== Problem details ==
Your task is to copy the records that follow exactly, minus any images.

== The data ==
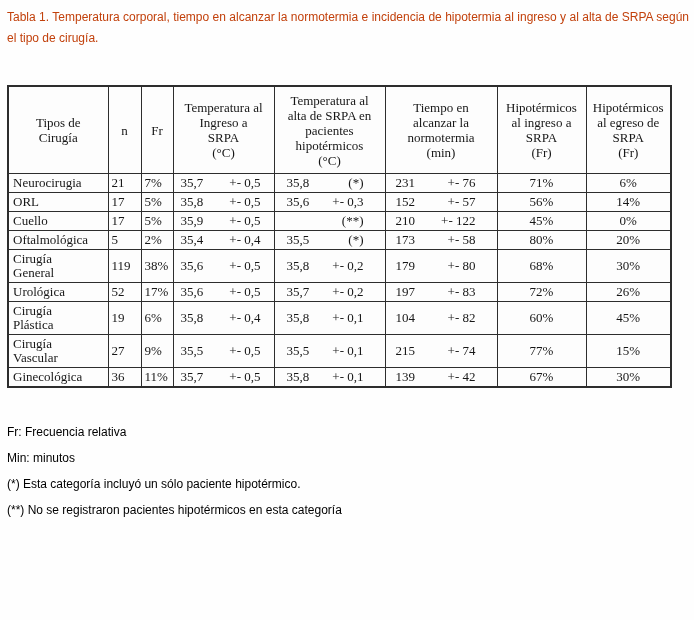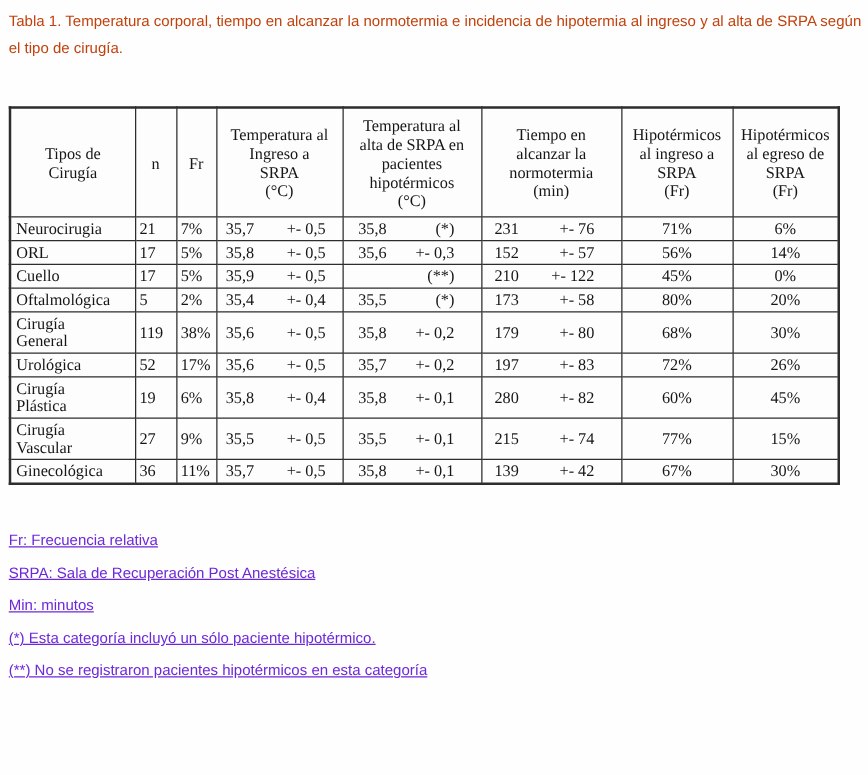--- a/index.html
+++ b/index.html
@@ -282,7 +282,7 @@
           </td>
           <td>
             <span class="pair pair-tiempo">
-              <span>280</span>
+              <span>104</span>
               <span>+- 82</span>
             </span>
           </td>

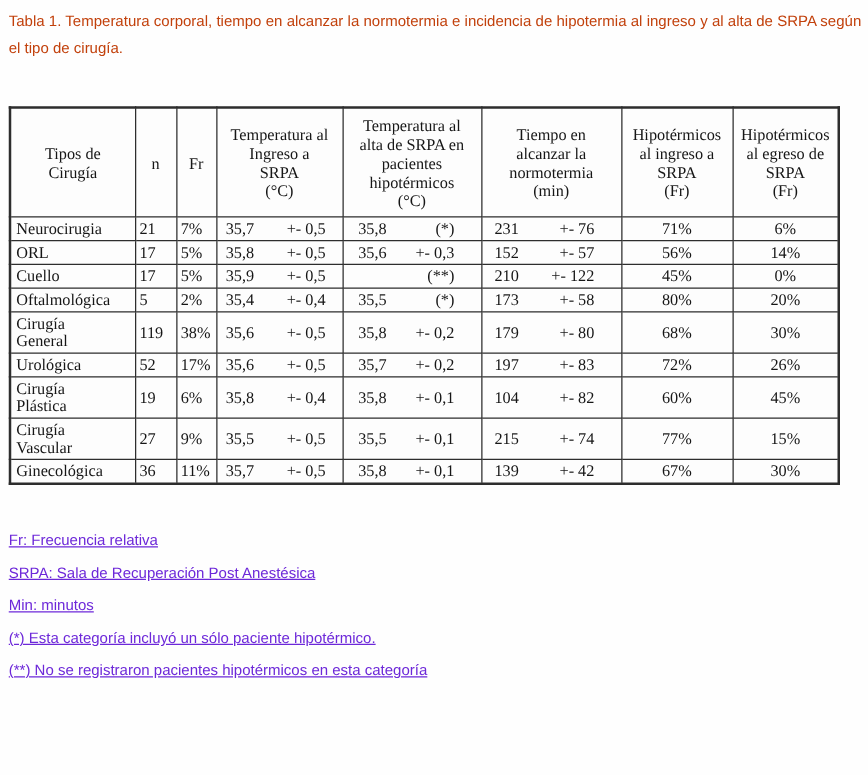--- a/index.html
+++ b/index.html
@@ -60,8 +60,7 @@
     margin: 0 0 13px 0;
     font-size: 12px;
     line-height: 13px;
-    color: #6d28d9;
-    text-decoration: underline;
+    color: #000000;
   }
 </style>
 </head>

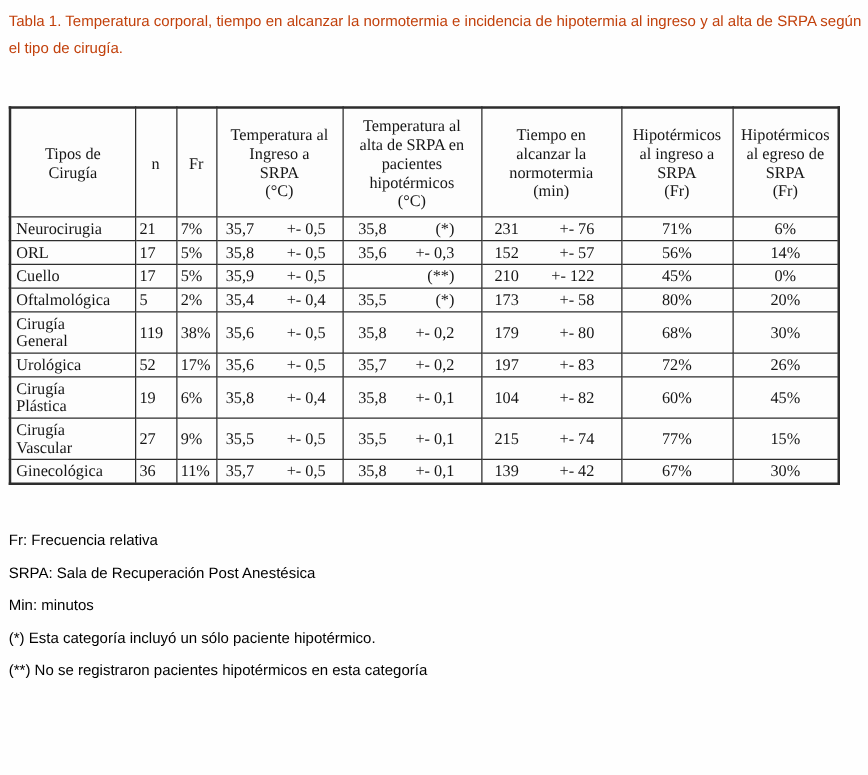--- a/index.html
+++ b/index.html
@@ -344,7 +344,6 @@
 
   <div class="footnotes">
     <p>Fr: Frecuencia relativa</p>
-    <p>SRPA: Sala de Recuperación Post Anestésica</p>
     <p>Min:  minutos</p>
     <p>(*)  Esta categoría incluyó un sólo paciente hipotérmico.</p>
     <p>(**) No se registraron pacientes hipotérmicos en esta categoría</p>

== Response area ==
--- a/index.html
+++ b/index.html
@@ -282,7 +282,7 @@
           </td>
           <td>
             <span class="pair pair-tiempo">
-              <span>280</span>
+              <span>104</span>
               <span>+- 82</span>
             </span>
           </td>

--- a/index.html
+++ b/index.html
@@ -60,8 +60,7 @@
     margin: 0 0 13px 0;
     font-size: 12px;
     line-height: 13px;
-    color: #6d28d9;
-    text-decoration: underline;
+    color: #000000;
   }
 </style>
 </head>

--- a/index.html
+++ b/index.html
@@ -344,7 +344,6 @@
 
   <div class="footnotes">
     <p>Fr: Frecuencia relativa</p>
-    <p>SRPA: Sala de Recuperación Post Anestésica</p>
     <p>Min:  minutos</p>
     <p>(*)  Esta categoría incluyó un sólo paciente hipotérmico.</p>
     <p>(**) No se registraron pacientes hipotérmicos en esta categoría</p>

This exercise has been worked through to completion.